#### EXERCISE PROMPT:
Leaving the pictures aside, repeat every line below exactly.
START DATA TO EXAMINE
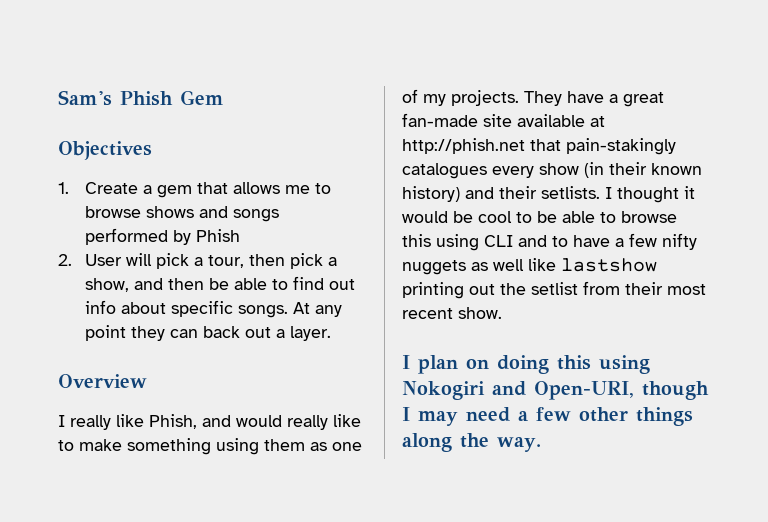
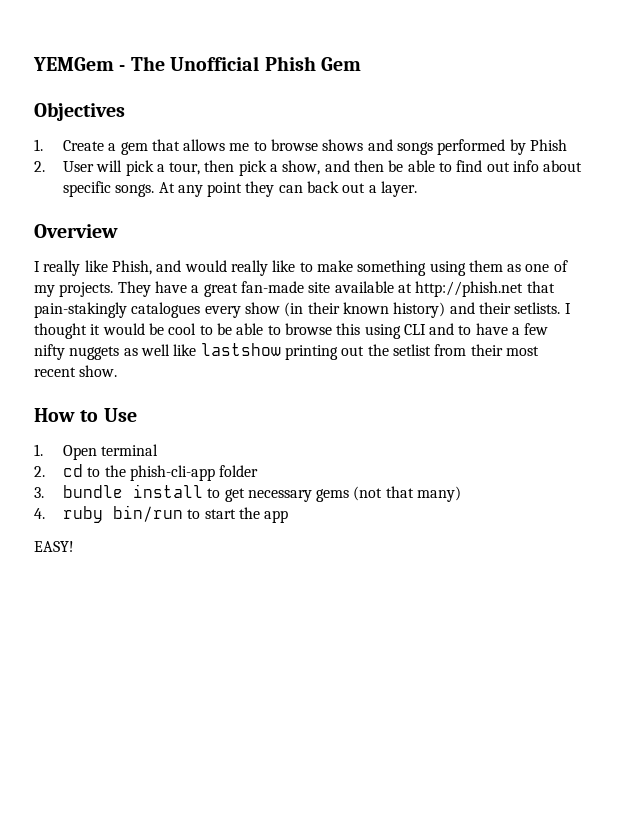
- Sam's Phish Gem
+ YEMGem - The Unofficial Phish Gem
- I plan on doing this using Nokogiri and Open-URI, though I may need a few other things along the way.
+ How to Use
+ 1. Open terminal
+ 2. cd to the phish-cli-app folder
+ 3. bundle install to get necessary gems (not that many)
+ 4. ruby bin/run to start the app
+ EASY!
END DATA TO EXAMINE
#### ANSWER SECTION:
- Sam's Phish Gem
+ YEMGem - The Unofficial Phish Gem
- I plan on doing this using Nokogiri and Open-URI, though I may need a few other things along the way.
+ How to Use
+ 1. Open terminal
+ 2. cd to the phish-cli-app folder
+ 3. bundle install to get necessary gems (not that many)
+ 4. ruby bin/run to start the app
+ EASY!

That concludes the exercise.